When I had gotten up on deck at night on the ship, I could feel the damp deck through my socks, doing my best to avoid the few shallow pools that remained from the hosing of the deck, quite like trying to avoid shallow tide pools on a beach after the ebb. Now, four hours later, I had padded up out of my bunk after waking up at 6, eager to see the ship in the early morning light. I now saw the ship as a massive sculpture, catching the light of the morning sun as high up the mast and as far out the bowsprit as the eye could see, its pristine brightness offset by the answering shadow shading any surface of the ship not directly touched by the sun.
A few of the crew were out to tend to this or that, but it was refreshing to have a moment essentially alone with the ship and the sun before the day began. I then rested in my bunk until the 6:45 call, getting up right away to shave at the one sink (we knew there would be no shower) before breakfast in the blubber room.

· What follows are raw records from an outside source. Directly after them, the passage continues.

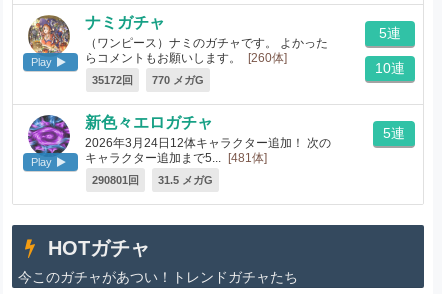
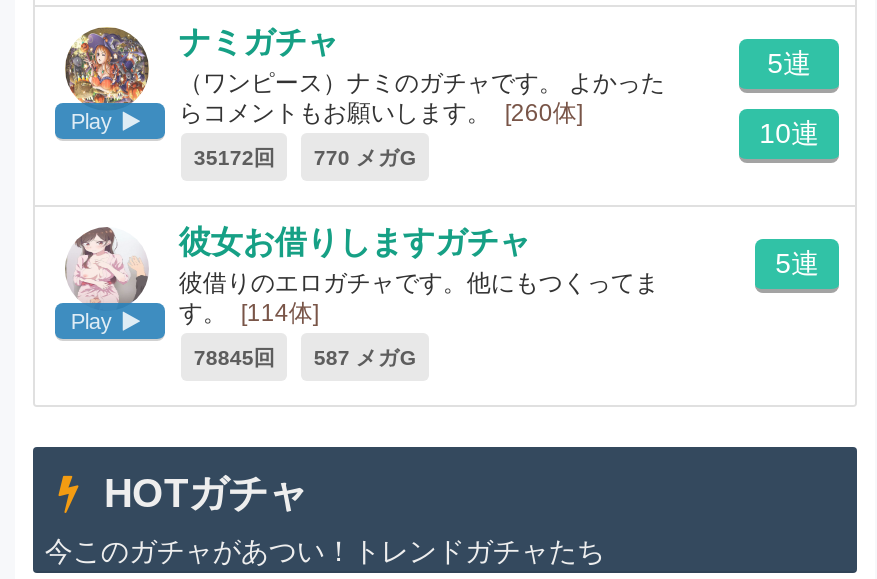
- [image]
- 新色々エロガチャ
- 2026年3月24日12体キャラクター追加！ 次の
- キャラクター追加まで5... [481体]
+ [image]
+ 彼女お借りしますガチャ
+ 彼借りのエロガチャです。他にもつくってま
+ す。 [114体]

- 290801回
- 31.5 メガG
+ 78845回
+ 587 メガG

Juls Johnson, our cook, had prepared a meal fit for kings—or so it felt to most of us. Eggs Benedict with all sorts of homemade scones and pastries, with fruit and juice and coffee to keep us fresh and buoyant. The mid-morning snack, the midday lunch, and the afternoon offerings were equally fresh and inventive (there were so many choices for lunch I did not even see the tuna with black beas that many Voyagers spoke of later). I am grateful that Juls took time to pose for a picture while laying out the breakfast feast, and I will now always associate her with Alfie, the cook I most remember from my summers on the waters of Puget Sound now more than fifty years ago.
Alfie was the legendary cook on the Thea Foss, a company yacht that had once belonged to John Barrymore. Thea Foss was the female founder of Foss Tug and Barge whose story had inspired the Tugboat Annie television series I had seen a child. I was able to spend a week on the Thea in the San Juan Islands during the summer of my sophomore year of high school. One morning my friend Dick Forman and I got to take the outboard motorboat to go fishing for salmon. As we returned, we accidentally gunned the motor rather than cutting it back as we approached the yacht, the bow of the boat catching a davit, capsizing us, but doing no lasting damage except to our youthful pride.
[It is 6 am now, as I write this in my New Bedford hotel room, so I’ll shave, shower, and go down for breakfast.]
After breakfast, we Voyagers assembled for our 7:30 briefing. First mate Sam Sikkema gave some general instructions about life on the ship. Silence your cell phones. Always leave room for the crew to do their jobs. Keep your feet out of the bight of all of those lines you see around the deck. One way to do that is to shuffle, rather than step, with your feet. We would have our safety drills after we returned for our introduction to the day passengers who were now waiting on shore. Then we would sail.
Sue Funk led us off the ship to meet an impressive variety of people who would be sailing to New Bedford with us. Steve Urbon has written for the New Bedford Standard-Times for decades. Kim Holland descends from a family already prominent in New Bedford when the Acushnet and Morgan first sailed in 1841. The film director who made a recently broadcast documentary of the Morgan was here; he announced that he will be filming today’s voyage and cutting it into the end of the film. A writer from the New London Day was coming aboard, and so was a photographer from the Boston Globe. As we were meeting our new shipmates, it was hard not to notice my friend Mary K Bercaw out on a foremast spar adjusting the lines and sails.
Director Steve White from Mystic Seaport was here, as were many of the donors and board members who had made this entire adventure possible. After we went around the circle introducing ourselves and our reasons for being on this voyage, we had time to mix informally in smaller groups until 8:30, when first mate Sam Sikkema strode down ramp to announce that the ship was ready to board. We would now march up that dock ramp for the last time.
The first thing we did after gathering on deck was to have roll call, to assure that we could all be indentified or accounted for should any emergency occur at sea. We were each given a name tag with a number on it and assigned to the Port or Starboard side (I was no. 35, Starboard). Second mate Sean Bercaw began the safety instructions with the fire drill, standing on the chart able so we all could see him. Then we moved into our Port and Starboard groupings to watch as the crew rolled out the hoses and demonstrated the fire drill procedures. The life-boat drill was more hands on.
First mate Sikkema pointed to a big stack of life jackets behind us on the deck, noting that there were more than 80 jackets for the 40 that could possibly need them, so no one would have to worry about being without. The deckhands then brought a life jacket to each of us, one guy having arms long enough to carry six or seven at a time. We each put one on and fastened the straps so we would know what to do in an emergency. We looked like a colony of awkward orange penguins from who knows where.
As we were doing these drills, the tug Sirius, whose earlier arrival we had seen from the shore, was positioning itself for our departure from the dock. The boarding ramp was lifted, the huge white bumpers were hauled in, the part of the starboard railing whose place had been taken by the ramp was lowered back in, and before some of us knew it, we were under way. I first realized we were moving when I saw the land moving behind the head of someone I was speaking with.